__Data extract__.
◆ ◆ ◆ ◆

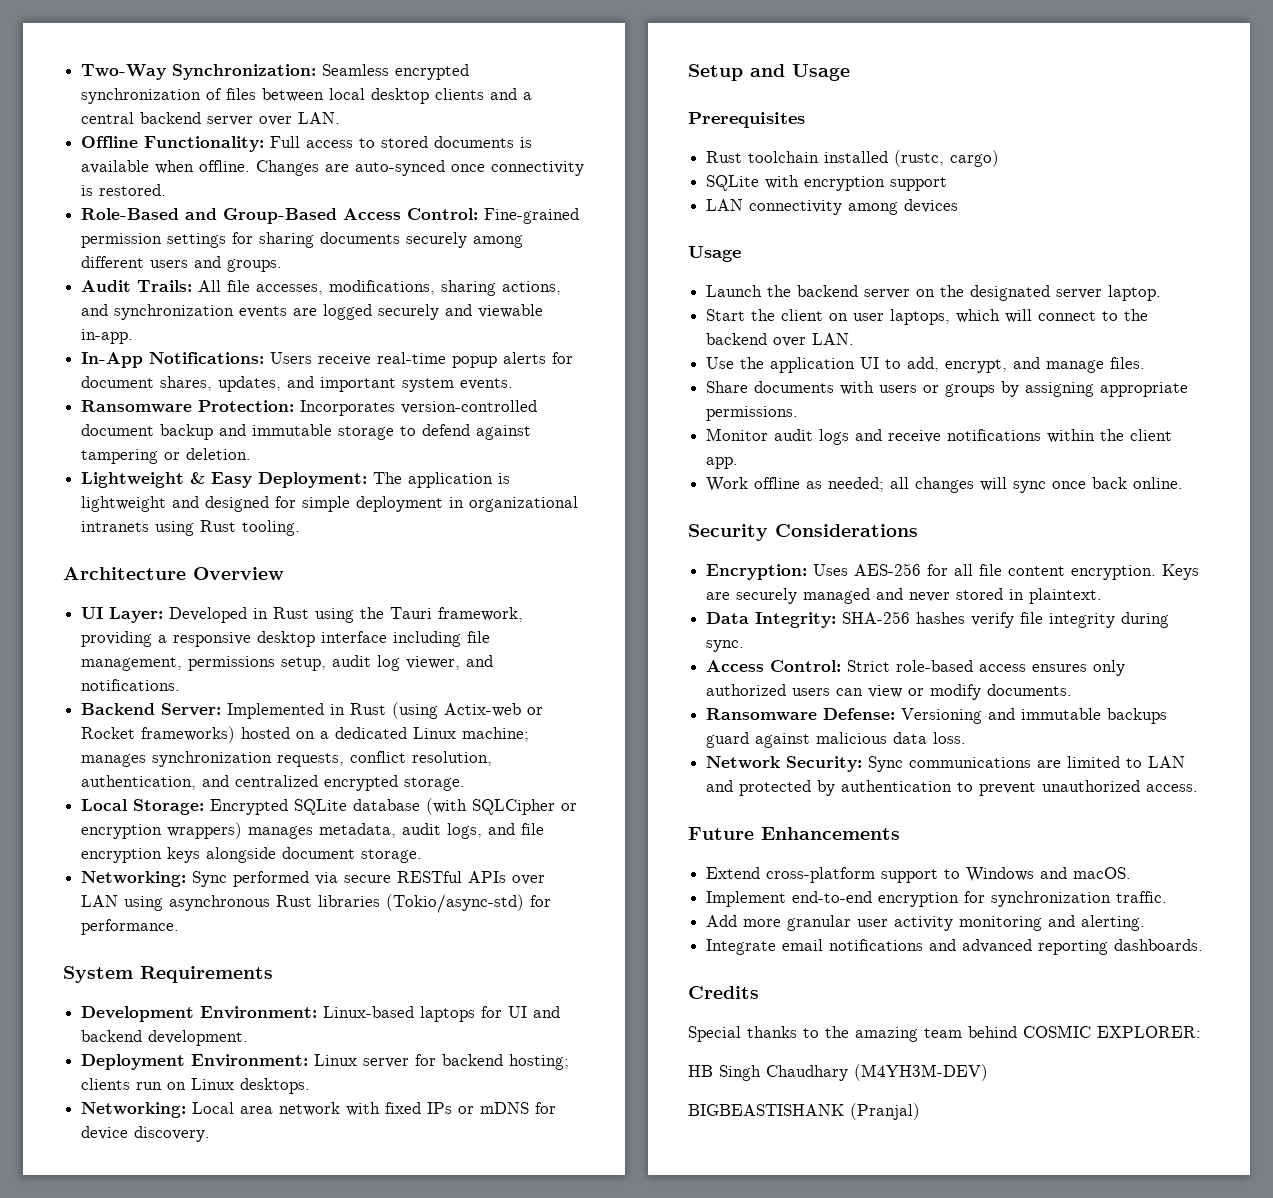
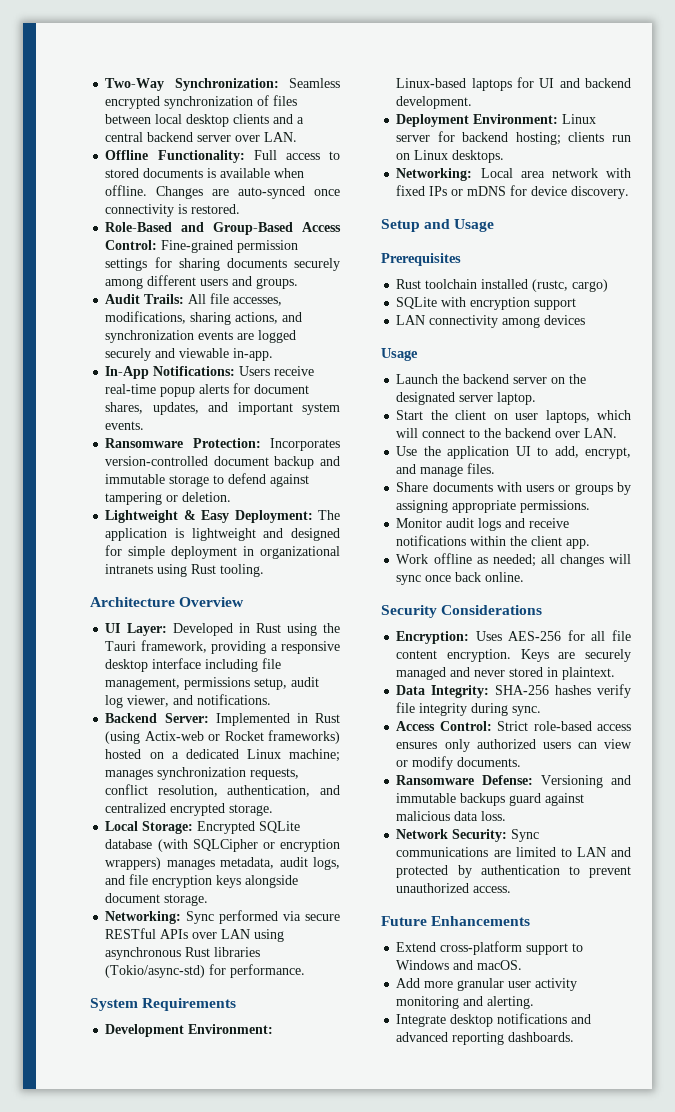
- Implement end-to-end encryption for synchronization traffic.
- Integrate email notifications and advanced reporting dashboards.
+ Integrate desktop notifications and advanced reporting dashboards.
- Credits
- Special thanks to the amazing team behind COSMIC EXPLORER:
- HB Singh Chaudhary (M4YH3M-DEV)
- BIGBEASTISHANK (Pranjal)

◆ ◆ ◆ ◆

The expected output is every entry above, character for character, with no pictures.

__Exercise answer__.
- Implement end-to-end encryption for synchronization traffic.
- Integrate email notifications and advanced reporting dashboards.
+ Integrate desktop notifications and advanced reporting dashboards.
- Credits
- Special thanks to the amazing team behind COSMIC EXPLORER:
- HB Singh Chaudhary (M4YH3M-DEV)
- BIGBEASTISHANK (Pranjal)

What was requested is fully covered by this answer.